Edit tracking data
········
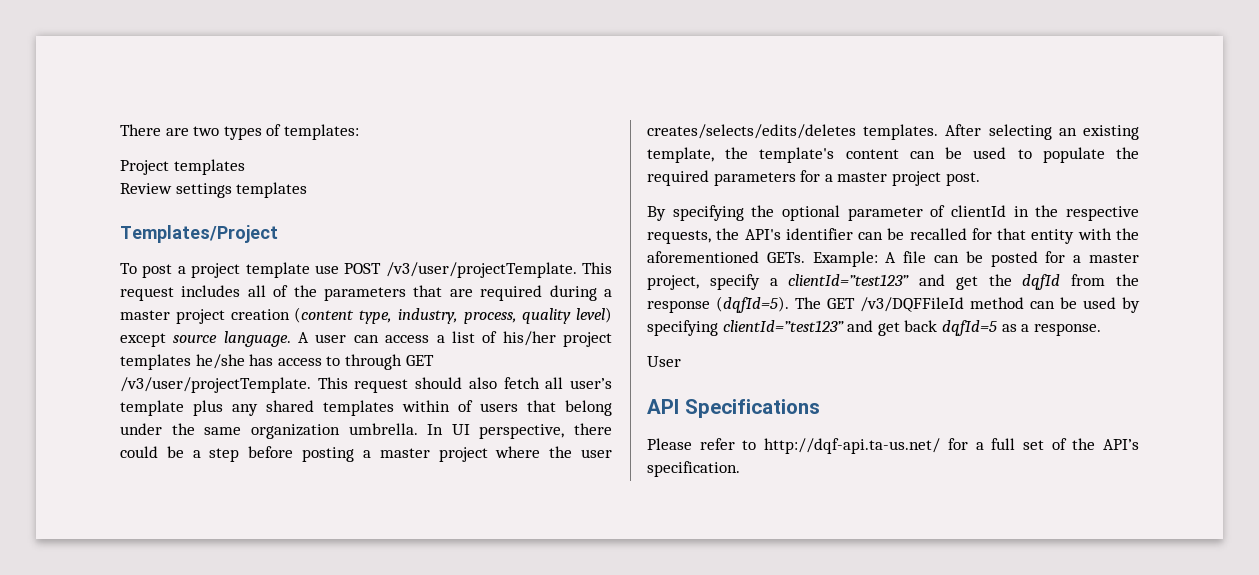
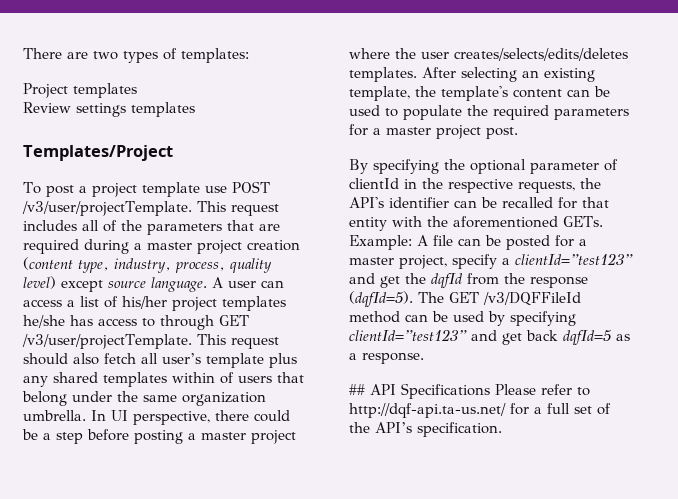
[647,356,681,367] User // -> [349,384,365,395] ##
(820, 408) // -> (490, 391) none

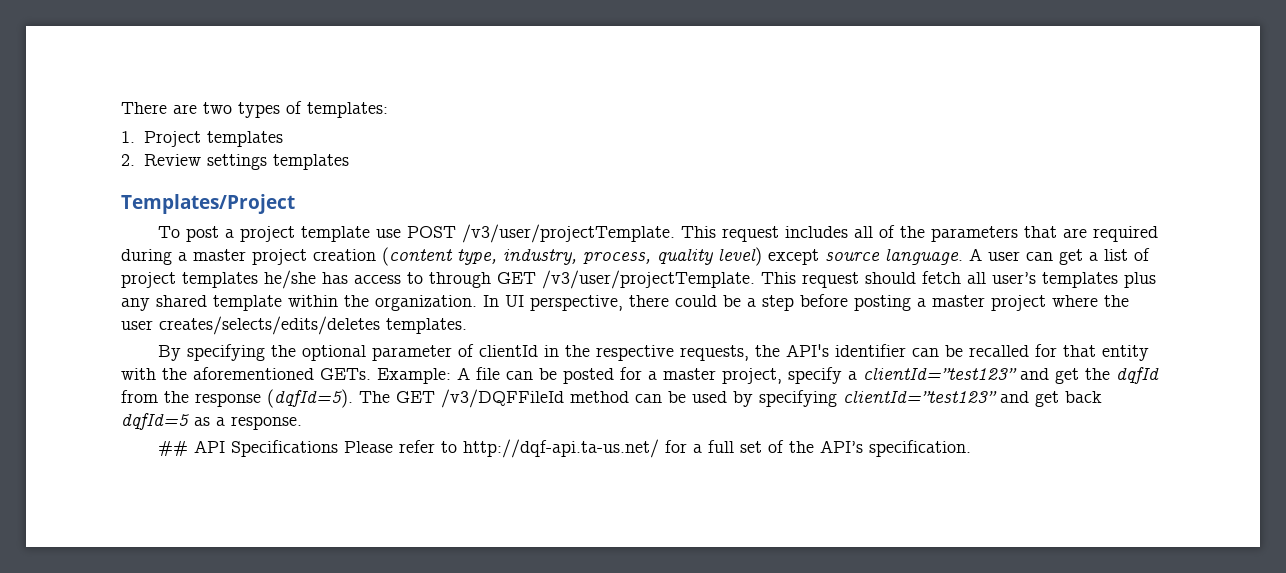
(249, 55) none -> [121,131,135,143] 1.
(137, 90) none -> [121,154,135,166] 2.
[23,299,62,307] access -> [1059,249,1083,265] get
[122,296,167,309] his/her -> (1150, 254) none
[73,353,99,365] also -> (916, 278) none
[206,353,264,368] template -> [1042,272,1118,288] templates
[103,372,304,387] [22,391,266,406] [23,410,86,421] templates within of users that belong under the same organization umbrella. -> [213,295,477,311] template within the organization.
[422,67,595,82] [349,86,610,101] [349,105,629,120] [349,124,518,139] After selecting an existing template, the template's content can be used to populate the required parameters for a master project post. -> (467, 326) none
········
Instructions to follow
Although the records contain pictures, return only their text, exactly as written.

Output for this task
[647,356,681,367] User // -> [349,384,365,395] ##
(820, 408) // -> (490, 391) none

(249, 55) none -> [121,131,135,143] 1.
(137, 90) none -> [121,154,135,166] 2.
[23,299,62,307] access -> [1059,249,1083,265] get
[122,296,167,309] his/her -> (1150, 254) none
[73,353,99,365] also -> (916, 278) none
[206,353,264,368] template -> [1042,272,1118,288] templates
[103,372,304,387] [22,391,266,406] [23,410,86,421] templates within of users that belong under the same organization umbrella. -> [213,295,477,311] template within the organization.
[422,67,595,82] [349,86,610,101] [349,105,629,120] [349,124,518,139] After selecting an existing template, the template's content can be used to populate the required parameters for a master project post. -> (467, 326) none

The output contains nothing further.